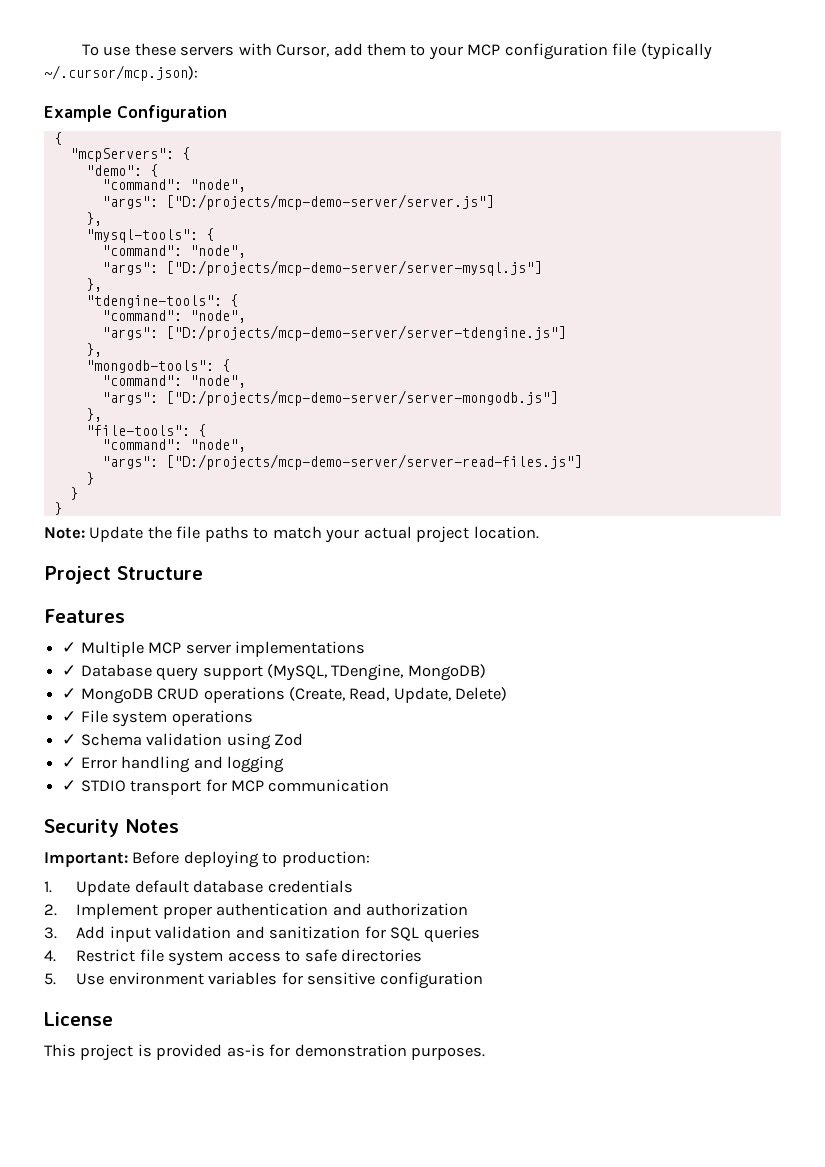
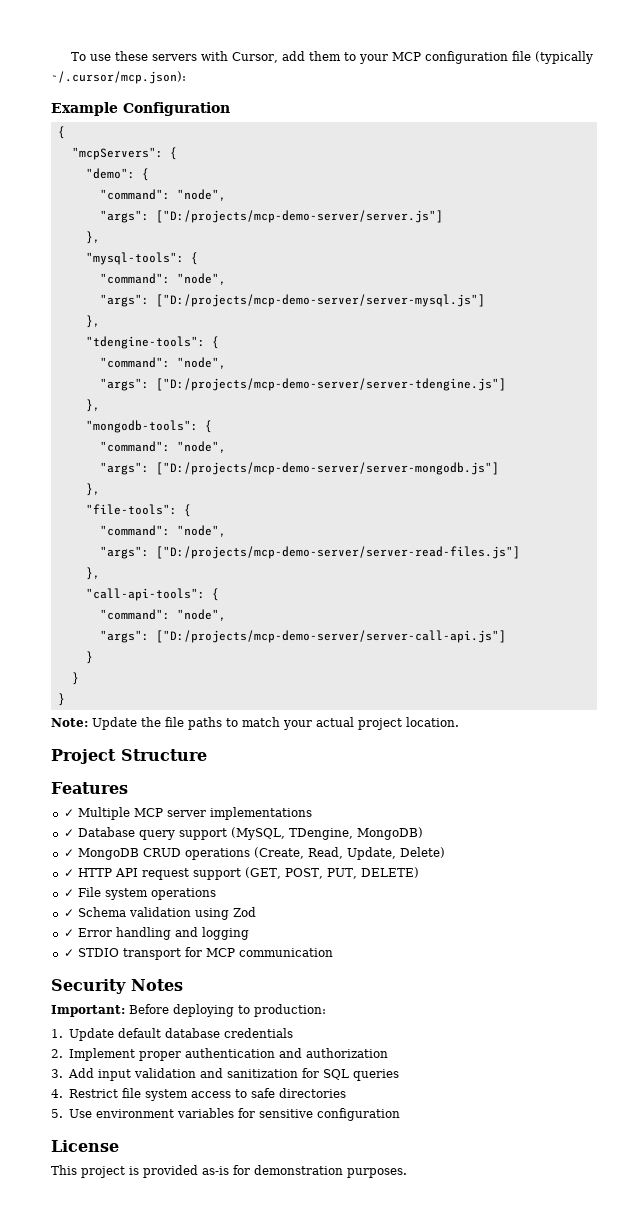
  "args": ["D:/projects/mcp-demo-server/server-read-files.js"]
+ },
+ "call-api-tools": {
+ "command": "node",
+ "args": ["D:/projects/mcp-demo-server/server-call-api.js"]
+ ✓ HTTP API request support (GET, POST, PUT, DELETE)

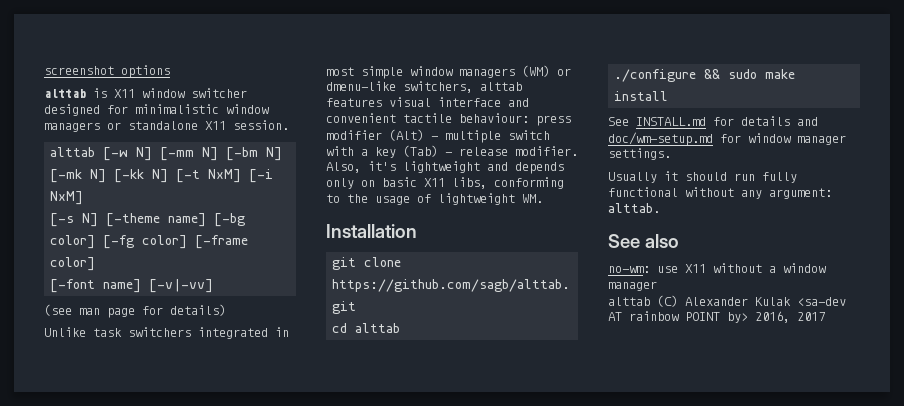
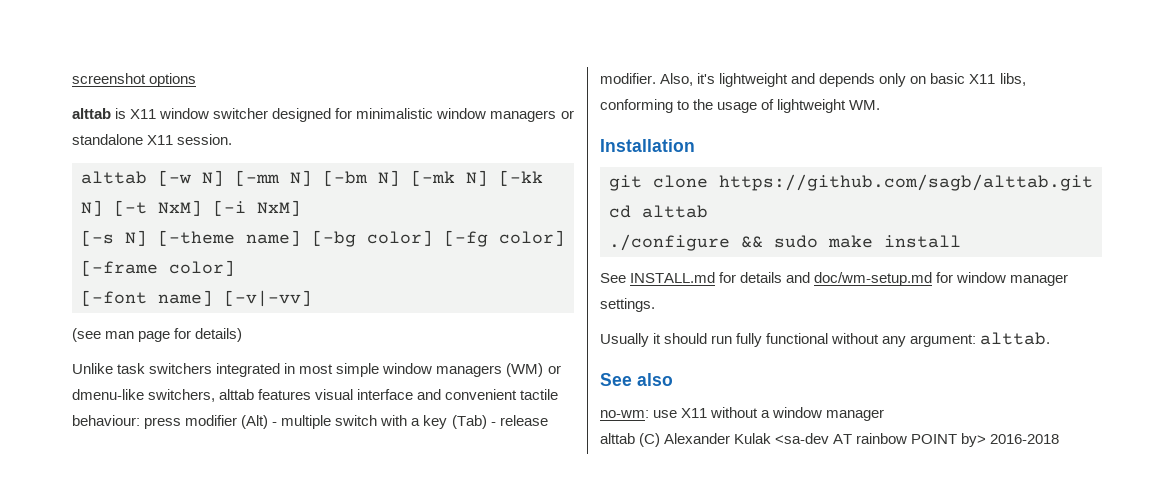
- alttab (C) Alexander Kulak <sa-dev AT rainbow POINT by> 2016, 2017
+ alttab (C) Alexander Kulak <sa-dev AT rainbow POINT by> 2016-2018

□ □ □

The word "Kulak" appears in some of the lines above. Copy those lines.

- alttab (C) Alexander Kulak <sa-dev AT rainbow POINT by> 2016, 2017
+ alttab (C) Alexander Kulak <sa-dev AT rainbow POINT by> 2016-2018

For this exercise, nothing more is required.